De herfst begint zo’n beetje over De Groenzoom neer te dalen.

Uitgestrekte ganzenpopulaties van allerhande soorten foerageren in de velden om er hun vetlaag aan te vullen. Je moet twee keer kijken om ze te kunnen onderscheiden in de bruinachtige najaarskleuren van de omgeving.
Dat gaat echter niet op voor de grote zilverreiger. Die witte gestalte pik je er zo uit. Waakzaam en alert, soms midden in het veld, soms langs een ondiepe oever. Soms met trage, lange stappen in achtervolging op een mol of muis, soms lange tijd roerloos stilstaand tot een vis of kikker in de buurt komt. Met een snelle beweging slaat hij toe, spiest het slachtoffer aan zijn dolkvormige gele snavel.

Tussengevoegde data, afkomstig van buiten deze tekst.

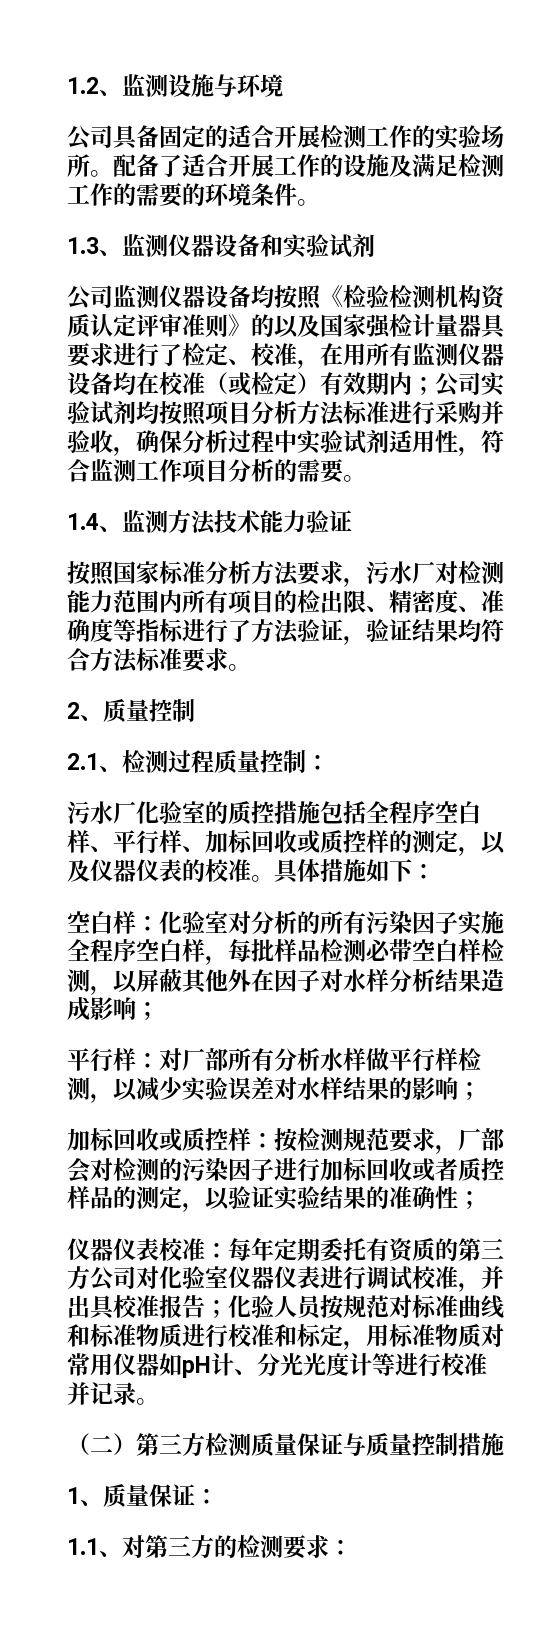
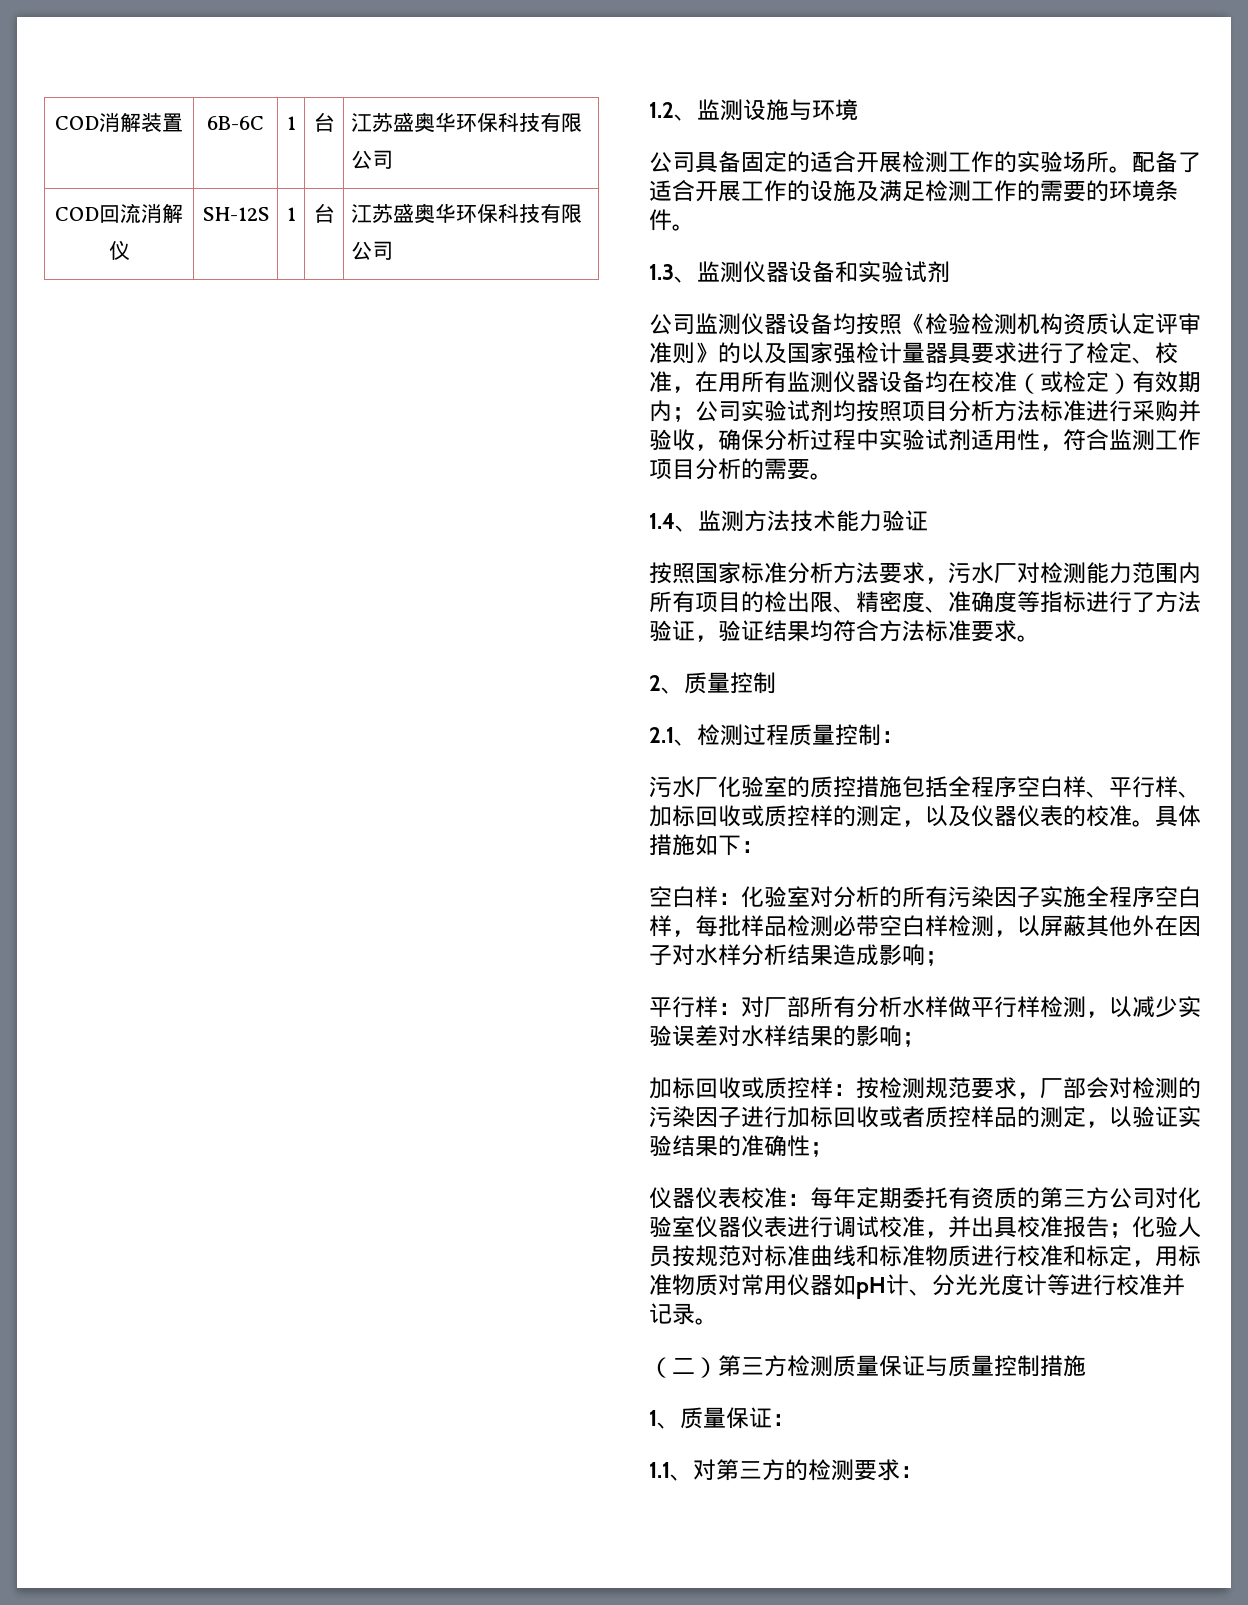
+ COD消解装置 | 6B-6C | 1 | 台 | 江苏盛奥华环保科技有限公司
+ COD回流消解仪 | SH-12S | 1 | 台 | 江苏盛奥华环保科技有限公司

Afkomstig uit Zuid- en Oost-Europa komt hij hier overwinteren in voedselrijke graslanden met sloten en vaarten.
Ardea alba, of Egretta alba of Casmerodius albus. Vrij vertaald betekent zijn wetenschappelijke naam zoiets als: ‘glanzende witte met de sierveren’. Niets is minder waar: die witheid, die stralende lichtweerkaatsende, blinkende verschijning op gitzwarte dunne staken ontwaar je met gemak op honderden meters afstand. En vaak staat er een paar honderd meter verderop nog een, elk in zijn eigen jachtgebied.

Witter dan wit. Niks schutkleur: zilverwit, hagelwit, spierwit, witter kan niet. En maar poetsen aan die witte verenpracht.
Solitair, nooit met meer, altijd alleen. Althans overdag, want overnachten doet hij bij voorkeur in grotere aantallen op verzamelslaapplaatsen, zoals in de Biesbosch.